The argument posited by Leclerc on the politicization of humanitarian aid finds its roots in a CSIS report on ‘Rescuing Aid in Syria.’ The Assad government has, over time, turned aid into a political instrument to benefit themselves and their allies while punishing their adversaries (Hall, 2022). Then, the global assistance for the Syrian people has primarily just strengthened the Syrian government financially and politically, ensuring that millions of Syrians continue to suffer. The author presents that the international response to the Syrian crisis should be focused on four axes – taking informed actions, diplomacy and negotiations between donor and recipient governments, emphasis on greater resilience by the humanitarian community, and more robust facilitation of aid. Through this literature, it is clear that the difficulties in financial assistance within sanction regimes become even more complex with the involvement of sanctioned entities disrupting aid allocation. 

The story continues in the case of Afghanistan as well. Even though there are no sanctions on Afghanistan as a state, Al Qaeda members have been punished using sanctions since the late 1990s. Since the Taliban now controls Afghanistan, many of these sanctioned individuals hold governmental roles. This has made financial assistance tricky. Like in other cases, financial institutes have been wary of transactions involving Afghan bank accounts, concerned about the repercussions they may face from the U.S. (Human Rights Watch, 2022). The Afghan Central Bank has also been cut off from international financial circles due to questionable credentials of bank officials. All of this has forced aid groups to use unsafe and expensive informal methods such as the hawala networks to transfer money into the country. 
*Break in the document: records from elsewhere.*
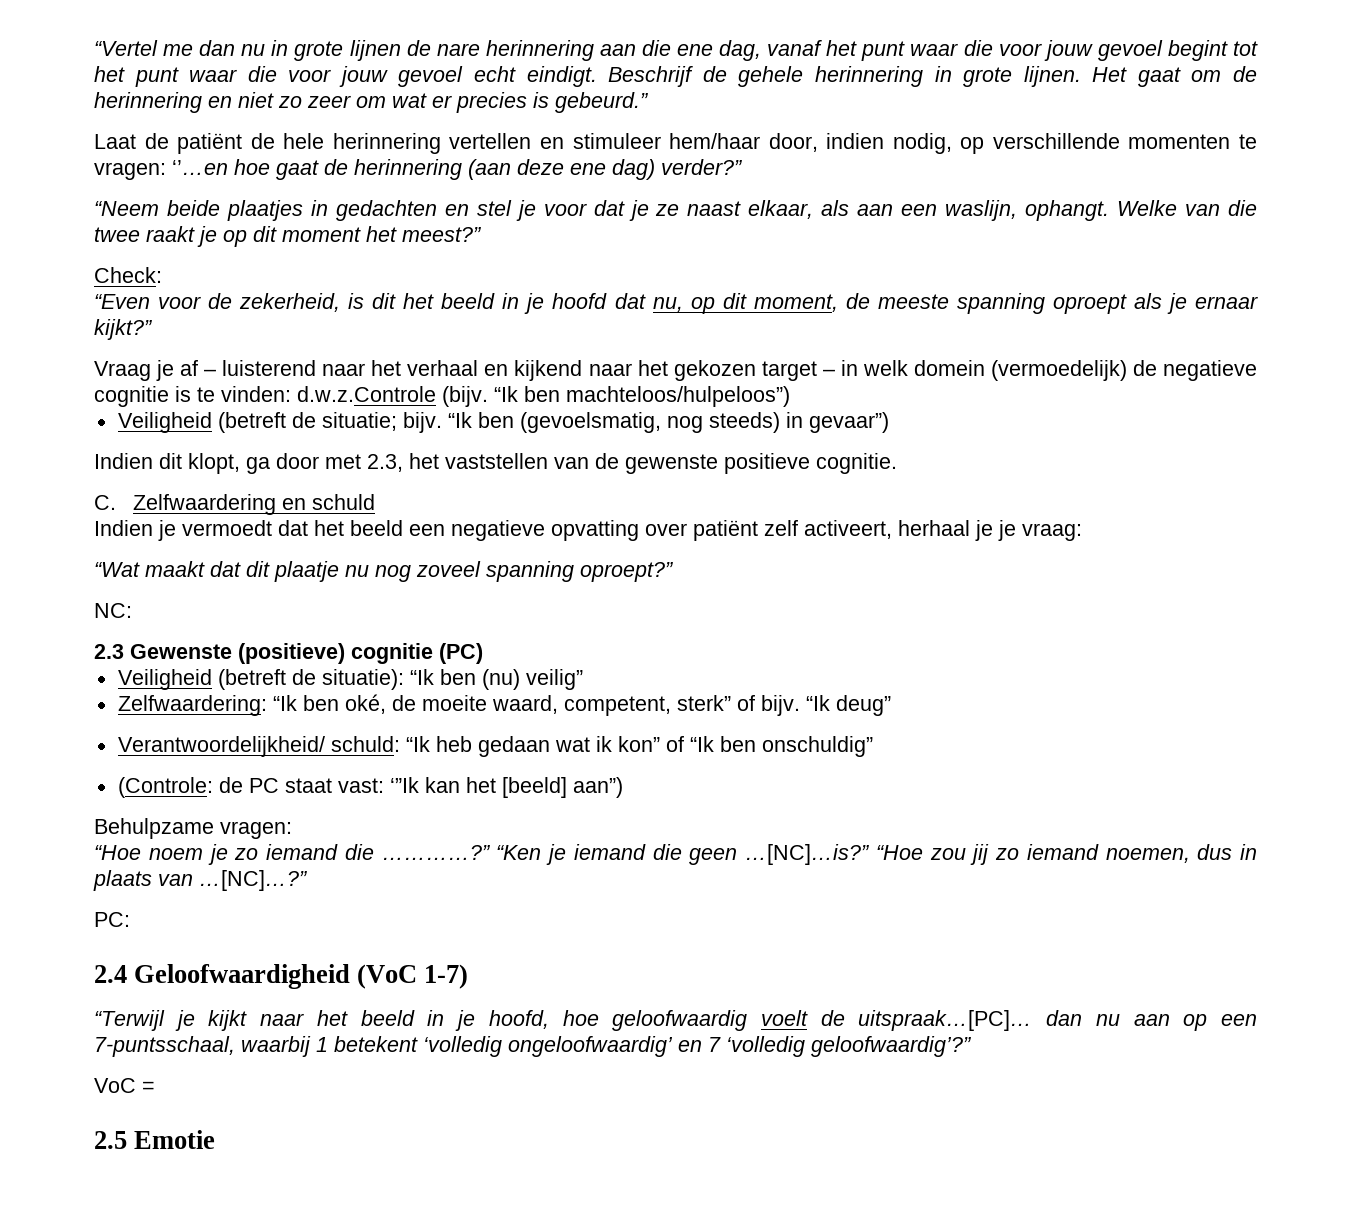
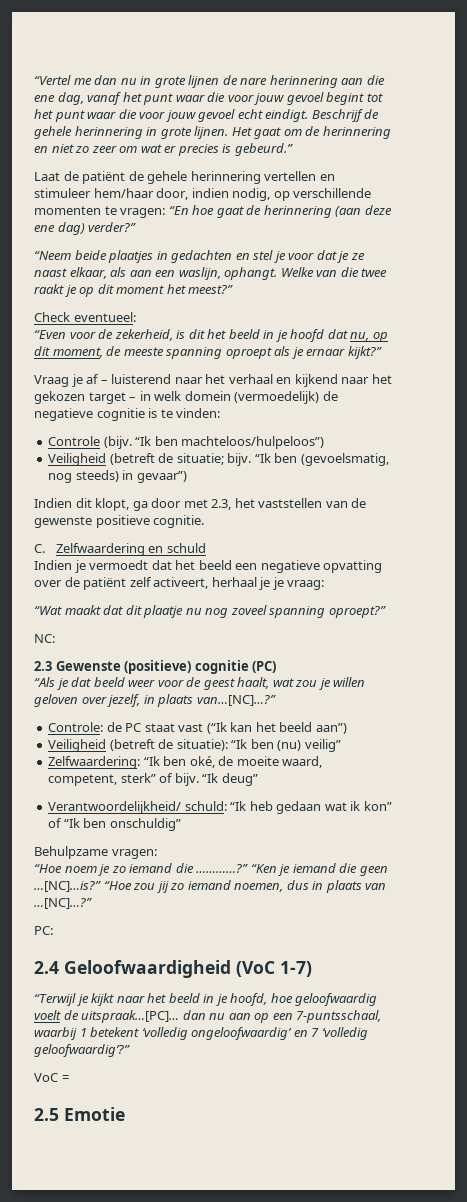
- Laat de patiënt de hele herinnering vertellen en stimuleer hem/haar door, indien nodig, op verschillende momenten te vragen: ‘’…en hoe gaat de herinnering (aan deze ene dag) verder?”
+ Laat de patiënt de gehele herinnering vertellen en stimuleer hem/haar door, indien nodig, op verschillende momenten te vragen: “En hoe gaat de herinnering (aan deze ene dag) verder?”
- Check:
+ Check eventueel:
- Vraag je af – luisterend naar het verhaal en kijkend naar het gekozen target – in welk domein (vermoedelijk) de negatieve cognitie is te vinden: d.w.z.Controle (bijv.
+ Vraag je af – luisterend naar het verhaal en kijkend naar het gekozen target – in welk domein (vermoedelijk) de negatieve cognitie is te vinden:
+ Controle (bijv.
- Indien je vermoedt dat het beeld een negatieve opvatting over patiënt zelf activeert, herhaal je je vraag:
+ Indien je vermoedt dat het beeld een negatieve opvatting over de patiënt zelf activeert, herhaal je je vraag:
+ “Als je dat beeld weer voor de geest haalt, wat zou je willen geloven over jezelf, in plaats van…[NC]…?”
+ Controle: de PC staat vast (“Ik kan het beeld aan”)
- (Controle: de PC staat vast: ‘”Ik kan het [beeld] aan”)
Specifically, in the case of Afghanistan, there is a gendered aspect as well. Since the Taliban has barred Afghan women from attending university or working in NGOs, there arises a humanitarian dilemma in the delivery of aid for women and children (Byrd, 2023). It is seen as socially unacceptable for a man to deliver aid to women. In the long term, the ban reduces the number of women available to work in humanitarian services. Both of these scholarly articles present a complex socio-economic humanitarian problem under the sanction regime in Afghanistan. 

In response to most financial difficulties explained by the literature above, the UNSC proposed Resolution 2664. This cross-cutting exception is a culmination of decades of discussion to find ways to avoid the adverse humanitarian impacts of sanctions. The shift toward such a resolution happened slowly by giving country-specific exceptions, such as exceptions in Afghanistan and Haiti (Gillard, 2022). The resolution clearly addresses the different ways in which funds or assets are permitted to reach the target groups who are under financial sanction by the UNSC. These rules can help mitigate the de-risking behavior by financial entities (Crystal, 2023). 

The humanitarian carve-outs have been described as a “huge victory for the humanitarian field” and mark a rare UNSC consensus (Crystal, 2023). Although it provides much-needed flexibility for humanitarian workers, the resolution will only be impactful if other nation-states change their policies to accommodate carve-outs. Finally, the resolution only accounts for asset freeze measures. However, a need arises to make humanitarian exceptions for other kinds of sanctions as well. The author provides a structured analysis of Resolution 2664 and puts forth the positives and the negatives of the policy, making it highly beneficial to my research. 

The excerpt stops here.